Prima di svoltare verso il suo alloggio, si accorse di un piccolissimo negozio. L’insegna diceva “Fotografie d’epoca”. A Ginger erano sempre piaciute le foto in bianco e nero degli anni Cinquanta, dunque decise di entrare. Rimase sorpresa quando scoprì che nel piccolissimo negozio lo spazio era quasi interamente occupato da una scala a chiocciola. Scese e, con suo enorme, stupore, si trovò in una stanza sotterranea enorme, ben illuminata. Alle pareti erano appese moltissime fotografie. Un uomo anziano, in un angolo, sorrideva alle persone che le osservavano. Solo in quel momento, Ginger si rese conto che non avrebbe trovato fotografie degli anni Cinquanta. Le fotografie appese al muro venivano dal suo tempo, quello in cui lei era nata.

Un’immagine catturò la sua attenzione. Ginger quasi corse per andare a vederla. Era una fotografia che rappresentava un tramonto, uno splendido tramonto in riva al mare, in riva al suo mare, capeggiato da un faro, il suo faro. Rimase a fissare la fotografia per molto tempo, anche se a lei parve un istante.

-Le piace così tanto, signorina?-.

La voce dell’uomo anziano la fece trasalire.
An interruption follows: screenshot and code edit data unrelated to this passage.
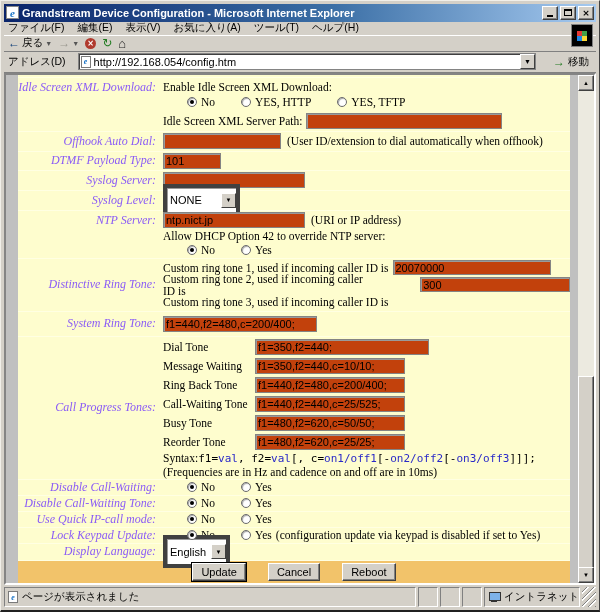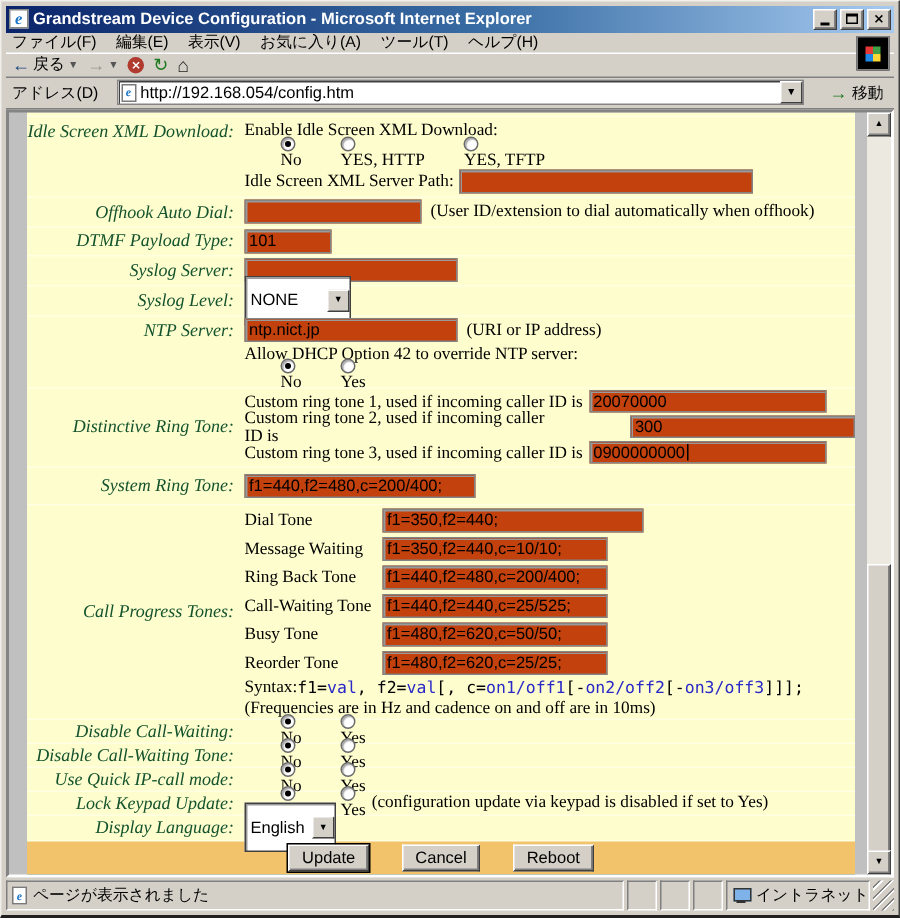"Idle Screen XML Download:" .lab { color: #14532d -> #8b5cf6 }
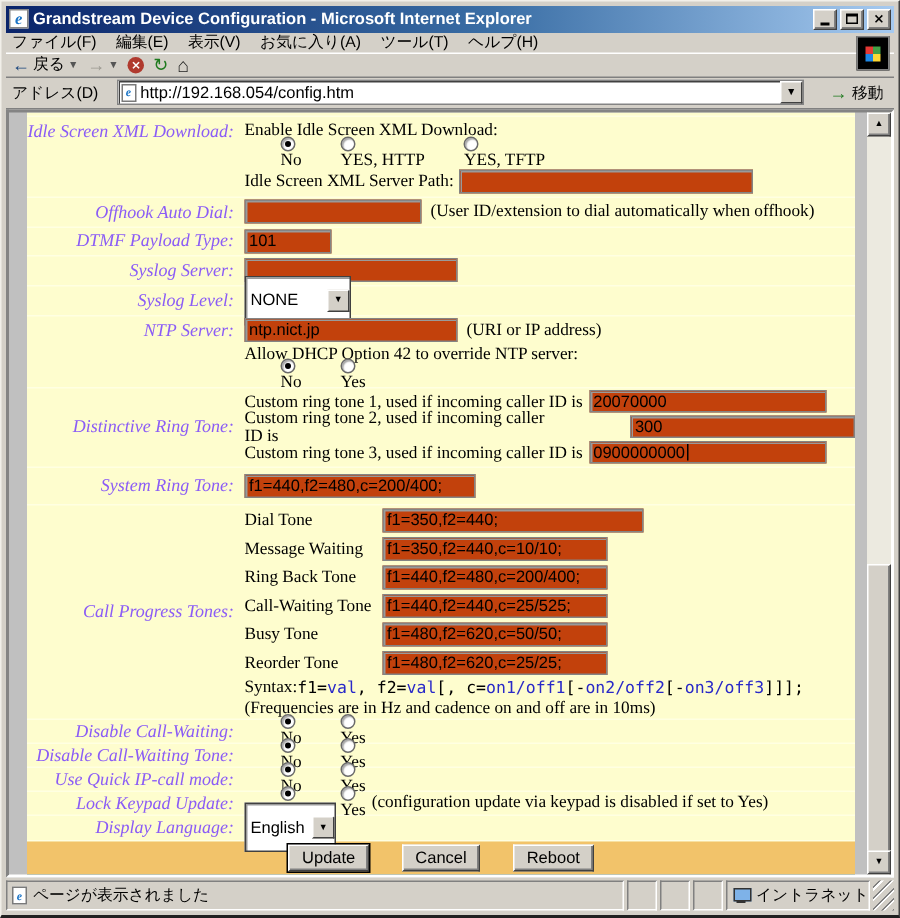"No" .opt { align-items: flex-start -> center; flex-direction: column -> none }
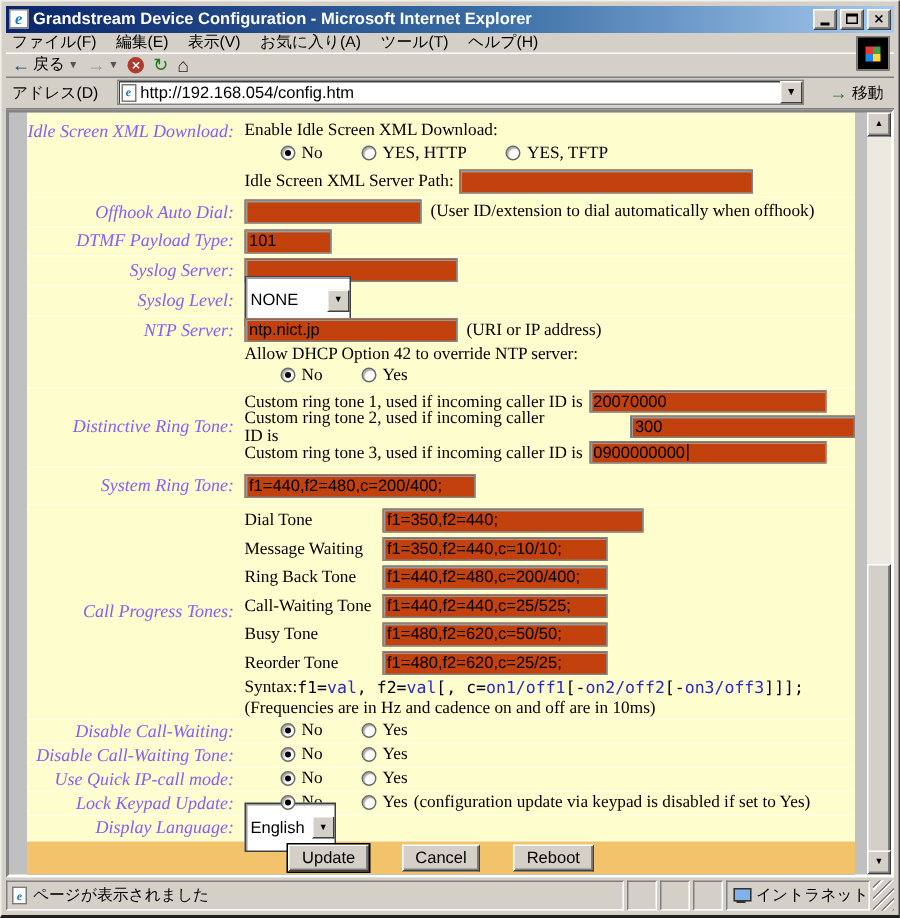"NONE" .selbox { border: 1px solid #404040 -> 4px solid #404040 }
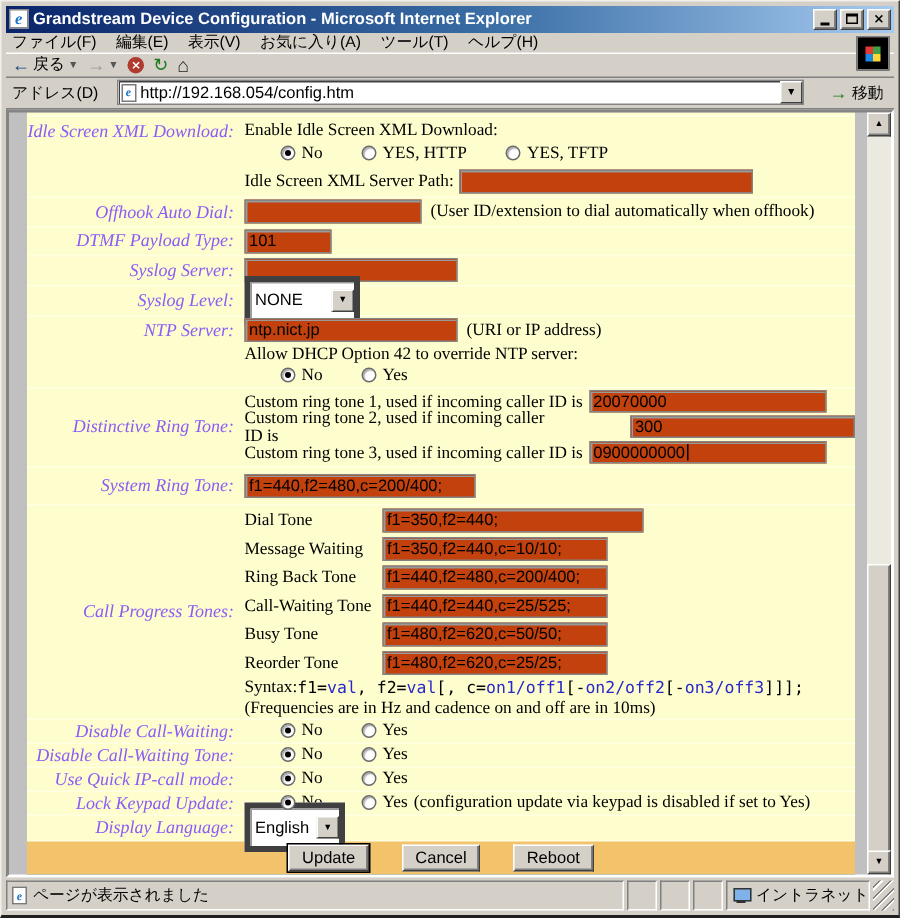"0900000000" span.ti { html: <span> <span>0900000000</span> <span></span> </span> -> none }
Si rese conto di essere rimasta l’unica persona nel negozio.

-Conosco questo posto- mormorò Ginger, -ci vado spesso… cioè, ci andavo-.

L’uomo la guardò incuriosito. –Lei viene dal passato?-.

Ginger rispose annuendo.

-Senta, signorina, allora mi permetta di regalargliela-.

-No, la prego. La posso comprare-.

L’uomo staccò la fotografia dalla parete ed iniziò ad avvolgerla con della carta. –No, vede, io sono un grande appassionato del passato. Mio nonno mi raccontava sempre del mondo all’esterno. Per me le persone come lei sono un tesoro. Mi permetta di farle un regalo-.

Ginger, una volta tornata all’alloggio, appese la fotografia sulla parete di fronte al suo letto. Non riuscì a trattenersi e scoppiò in lacrime. Tuttavia si rese conto di essere davvero felice, fiduciosa, per la prima volta da quando si era svegliata. Con quel ricordo presente accanto a lei, poteva ancora sentirsi a casa, poteva edificare una casa a partire da quella bella fotografia. Il suo mondo non era sparito, si era semplicemente modificato. Decise che da quel momento avrebbe aspettato di poter uscire per andare al faro. Intanto, avrebbe avuto con sé una parte del suo luogo più bello e adorato, quello che sentiva di calore, vita e amore. In quel momento, riuscì persino a sentire il suono della risata di Jamie.